Hi @Chris_Kirchberg ,

Thank you for your response! Changing the Standardization Method to being blank didn't fix the problem, unfortunately, but thank you for the suggestion. 

I have attached the input data I used for the ANOVA analysis as well as the output "associated data" that JMP generated. It is anonymized, but Gene S  corresponds to Gene #7092. Is this the data you need? I'm happy to send anything that will be helpful in solving this problem! 

Also, I have read all of the "?" and JMP Genomics User's Guides on ANOVA, however, none of them list the specific formulas used in these computations, unfortunately. 

Thanks again! 

Thanks @JMPUser5400 ,

This is exactly what I was hoping to see. I have tried the gene 7092 by itself and with all other genes and get the same p-value as you did within JMP Genomics. I tried using JMP by itself (gene 7092 as Y and the two groups as X in Fit Y by X, either using  One-way ANOVA or Contingency) and get a very small p-value that would satisfy the cutoff of -log10(p-value) = 1.3 cutoff and thus statistically significant.  I would contact technical support (support@jmp.com) to figure out why there is such a difference since I cannot explain why it would be so very different. I too must be missing something.

You can also use the Response Screening platform under Analyze>Screening menu at the top and be able to perform the same task as JMP Genomics ANOVA.  The only difference is that you would have to import the Excel file within JMP (easy drag and drop and make sure the first two rows are headers), Transpose the data, then parse out the column with group and sample info into two columns (text to columns under Cols>Utilities). The output of response screening does not give you a volcano plot, but if you choose Save Compare Means from the red triangle next to Response Screening, you can then make a volcano plot using difference as X and then create a column that transforms Plain Dif PValue to -log10(p-value) to plot on Y. 

Question: When you calculate LSMeans by hand, how are you doing it?

By the way, we are using SAS PROC GLIMMIX for the ANOVA model in JMP Genomics (Overview: PROC GLIMMIX :: SAS/STAT(R) 13.1 User's Guide). This link has a lot of details and options that we do not use in JMP Genomics, but gives the basis of the mathematics behind each option, when appropriate.

Also to note, the p-values shown in the volcano plot are not FDR corrected. Only the horizontal line (cutoff) is corrected. So when you use the Enter new -log10(p) cutoff value of 1.3, it is showing a line for the cutoff of each gene with an uncorrected p-value.

Hi Chris, 

Thank you for your response. Were you able to specify Binary and Logit methods on JMP Pro? I have JMP Pro, however, I am not well versed in it and can't find those specifications for the Oneway analysis there. In this case, the JMP Pro is probably assuming a normal distribution and thus giving a different answer. The calculations I did by hand also assumed a normal distribution (I just did a classic sum of squared means and F test approach), and the P value was VERY low (like .0000004). Even though the model isn't correct, I agree that it's weird that the binary approach would change the P value so much. Especially when there are other genes for which the data look worse but the p value is significant. I can reach out to technical support about these differences, however, would you mind explaining how you got the JMP Pro result so I can pass the information along to them? Thank you!

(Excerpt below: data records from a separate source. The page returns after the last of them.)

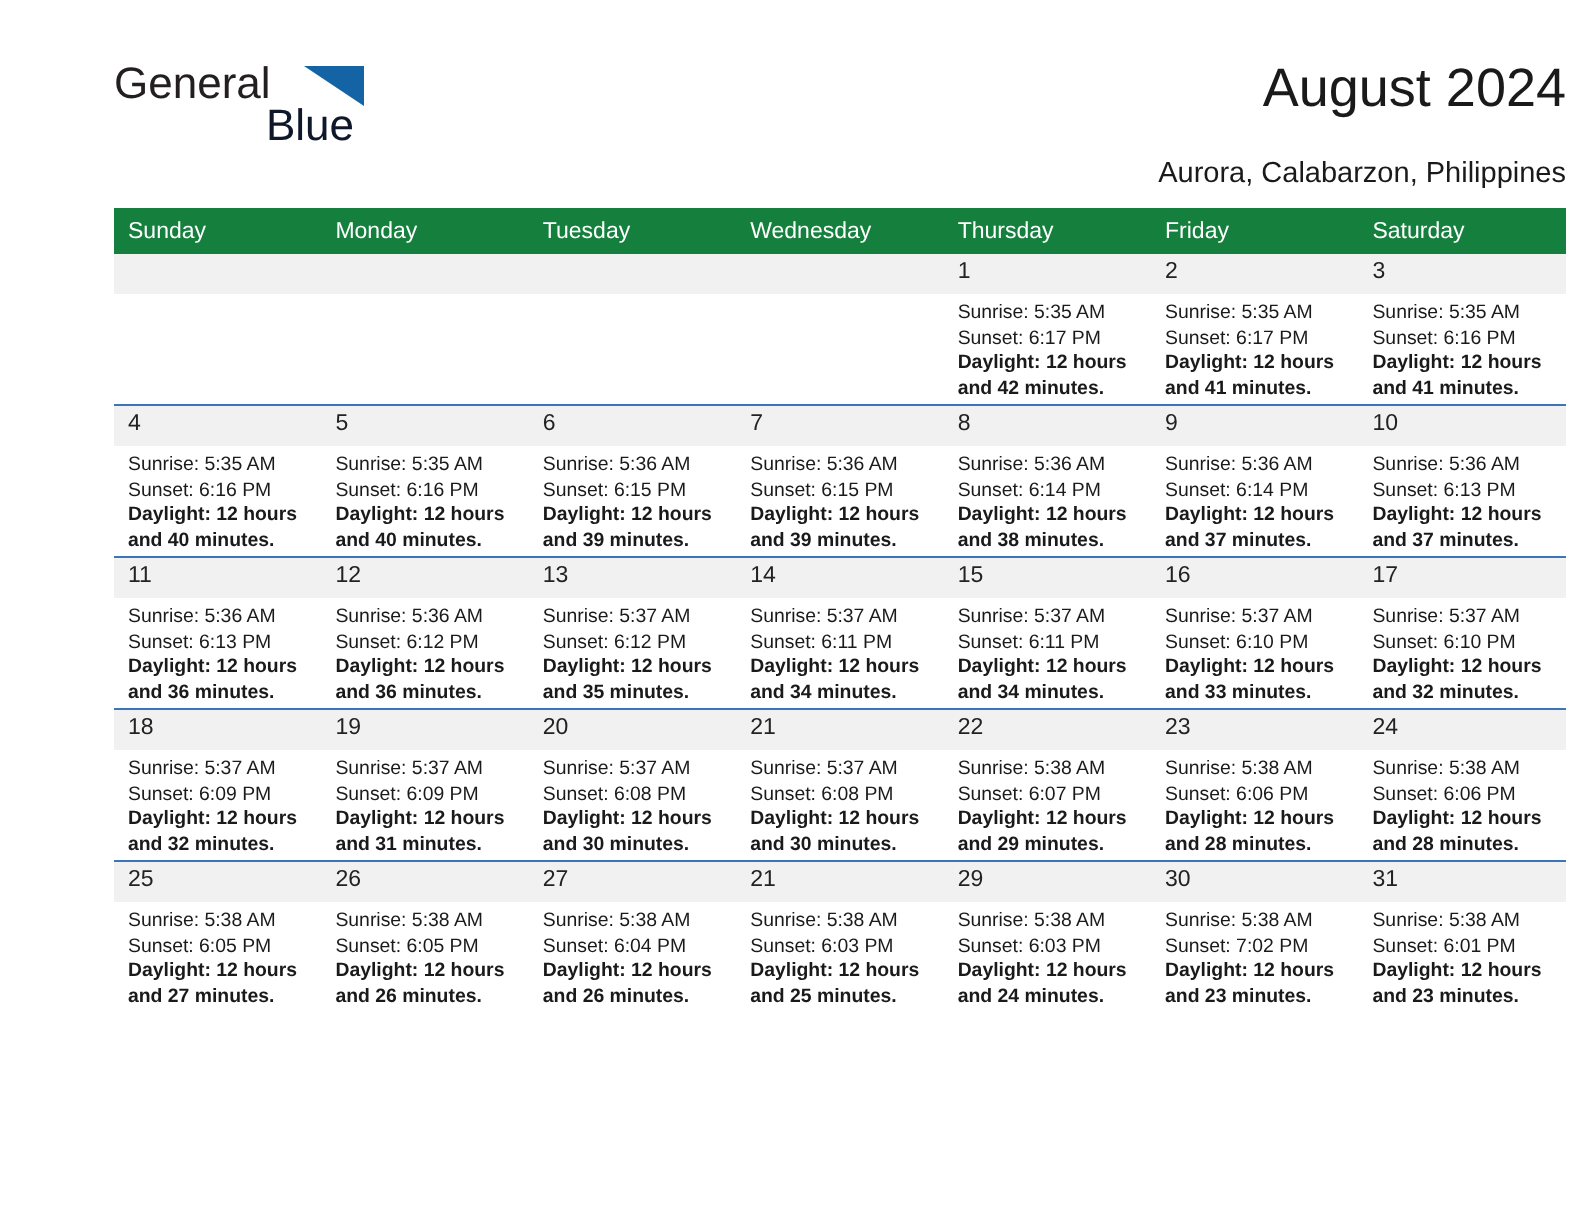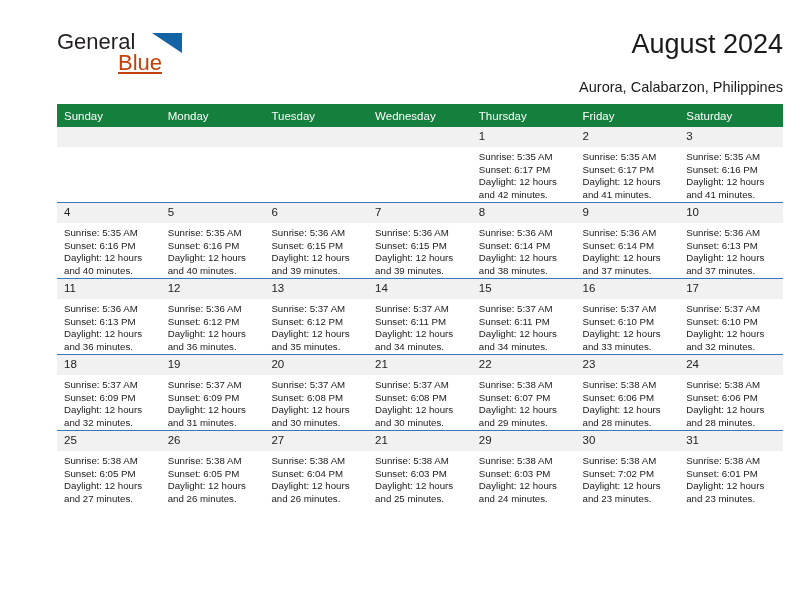--- a/index.html
+++ b/index.html
@@ -53,12 +53,11 @@
   }
   .logo-row2 {
     position: absolute;
-    left: 61px;
+    left: 76px;
     top: 21px;
     font-size: 22px;
-    color: #c2410c;
+    color: #0f172a;
     white-space: nowrap;
-    text-decoration: underline;
   }
 
   .title {

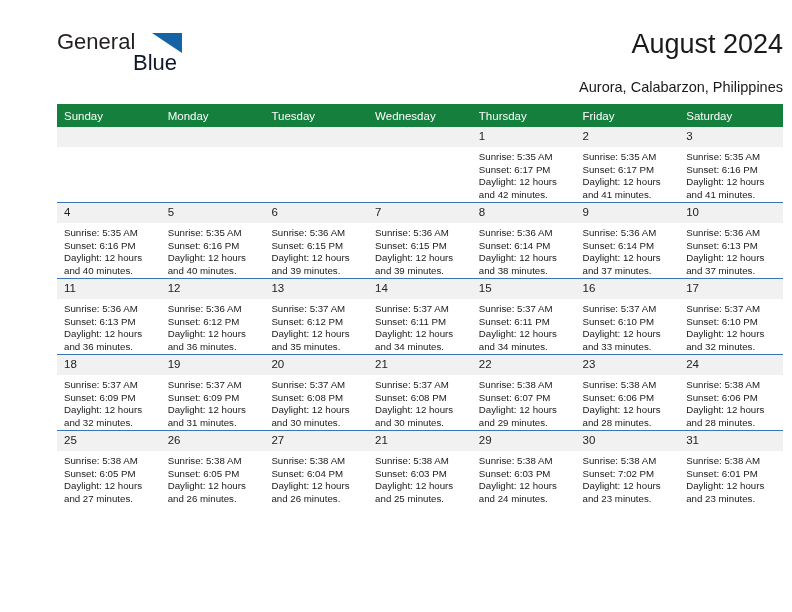--- a/index.html
+++ b/index.html
@@ -137,6 +137,7 @@
   }
   .info .wrapline {
     white-space: normal;
+    font-weight: bold;
   }
 </style>
 </head>

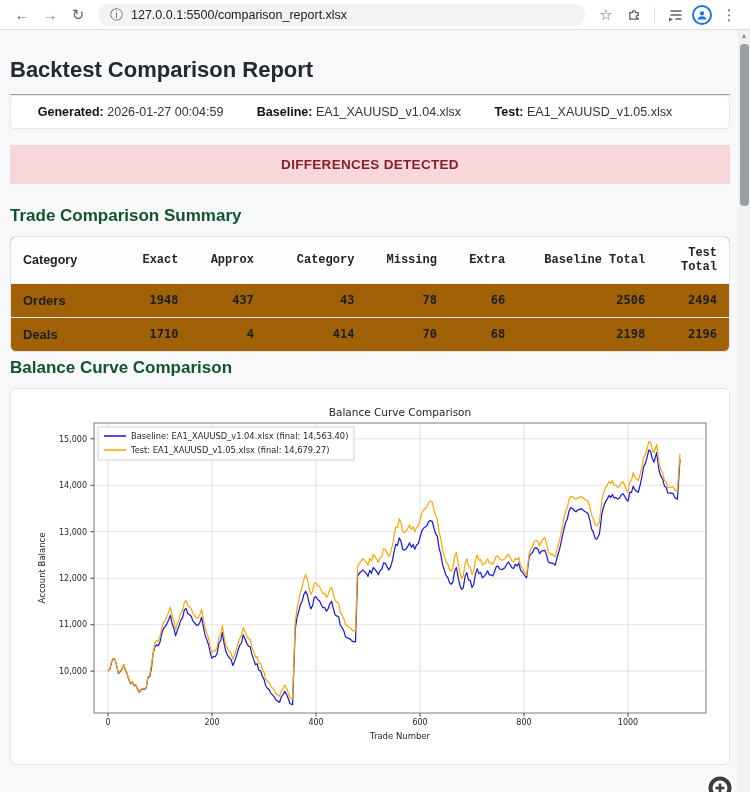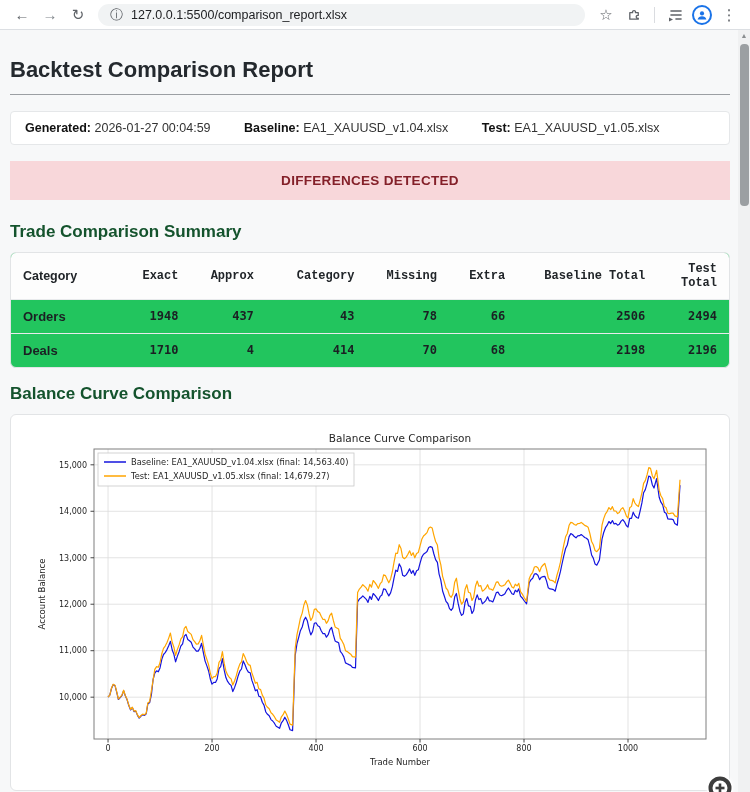--- a/index.html
+++ b/index.html
@@ -30,7 +30,7 @@
   .content { width:720px; }
 
   h1.report-title { font-size:22px; font-weight:700; color:#24292e; line-height:1.3;
-                    padding-bottom:9px; border-bottom:1px solid #9b9fa3; margin-bottom:16px; }
+                    padding-bottom:9px; border-bottom:1px solid #9b9fa3; }
 
   .meta-bar { background:#ffffff; border:1px solid #e5e7e9; border-radius:4px;
               padding:9px 14px; font-size:12.5px; color:#333; margin-bottom:16px; white-space:nowrap; }

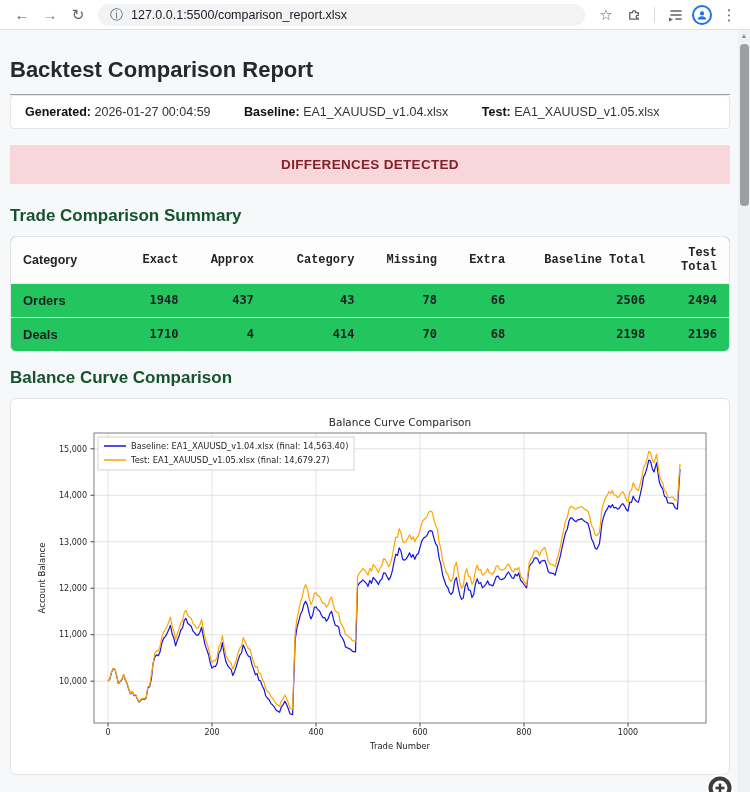--- a/index.html
+++ b/index.html
@@ -33,7 +33,7 @@
                     padding-bottom:9px; border-bottom:1px solid #9b9fa3; }
 
   .meta-bar { background:#ffffff; border:1px solid #e5e7e9; border-radius:4px;
-              padding:9px 14px; font-size:12.5px; color:#333; margin-bottom:16px; white-space:nowrap; }
+              padding:9px 14px; font-size:12.5px; color:#333; margin-bottom:16px; white-space:nowrap;text-align:center; }
   .meta-item { margin-right:30px; }
   .meta-item b { color:#111; }
 

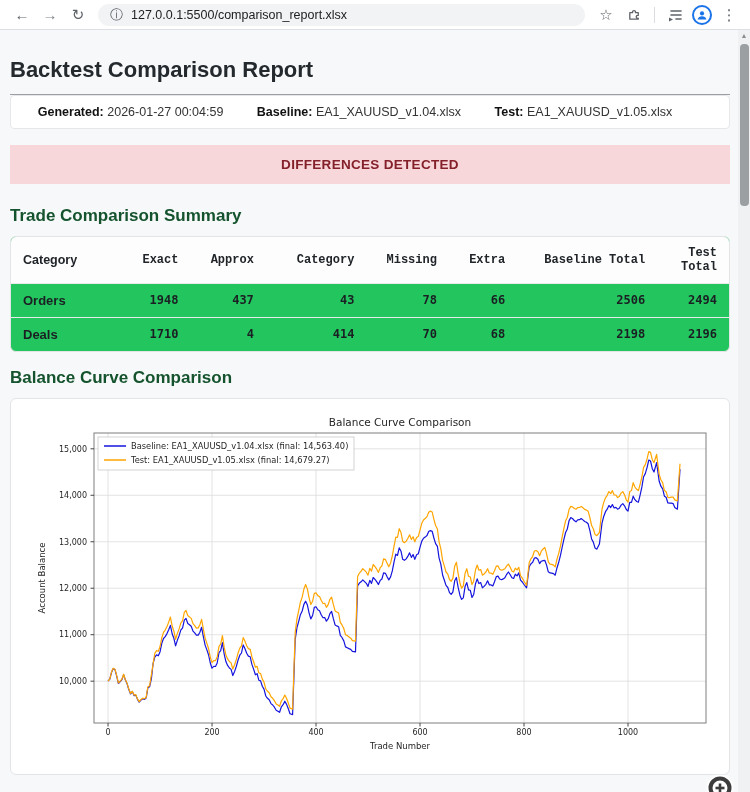--- a/index.html
+++ b/index.html
@@ -42,8 +42,8 @@
 
   h2.section { font-size:17px; font-weight:700; color:#14532d; margin-bottom:10px; }
 
-  .table-card { background:#22c55e; border:1px solid #e2e4e6; border-radius:6px; overflow:hidden;
-                margin-bottom:16px; }
+  .table-card { background:#a16207; border:1px solid #e2e4e6; border-radius:6px; overflow:hidden;
+                margin-bottom:6px; }
   table.cmp { width:100%; border-collapse:collapse; table-layout:fixed; }
   table.cmp th { font-family:Liberation Mono, monospace; font-size:12px; font-weight:700;
                  color:#212529; padding:9px 12px; background:#fdfdfd; }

In your first response you mentioned the variance being an issue. After looking at the data, do you think that could be the problem? The data for Group 1 is too homogenous? If so, how could I fix this? 

Thank you for the information about the GLIMMIX! I hadn't found that resource. 

Hi @JMPUser5400 ,

Binary distribution is not an option in JMP Pro, but Binomial is (same link function). Binomial Distribution will give a similar result as Binary in JMP Genomics (except differences will be positive instead of negative because it will be Group 1 - HC which would end up as a positive difference and it has the same issue as the Binary distribution). I would definitely contact support regarding the results you get in JMP Genomics for this binary data.

Fit Model will not accept more than two responses for Binomial Distribution, but if you choose to make all of the genes as Numeric and Nominal (categorical), then use Response Screening, you will get differences and p-values similar to what you would get using Binomial Distribution. One-way ANOVA does assume a normal distribution with each group having equal variance as a default, but there are other means comparison tests that do not.

I am not sure about the variance comment, but the variance would be 0 for a homogeneous response of 1 in one group for ANOVA. I think that is why a Binary or Binomial Distribution would work better and defining the genes as Numeric but Nominal/Categorical might be the better way to go.

So what I did to investigate gene 7092 is use Fit Y by X with it defined as a continuous variable but also as a Nominal variable (different tests performed but get similar results). I then looked at Response Screen for all of the genes with them defined as either Continuous or Nominal variables and looked at the results. Then compared to what JMP Genomics reported for p-values. Differences looked the same (as they should).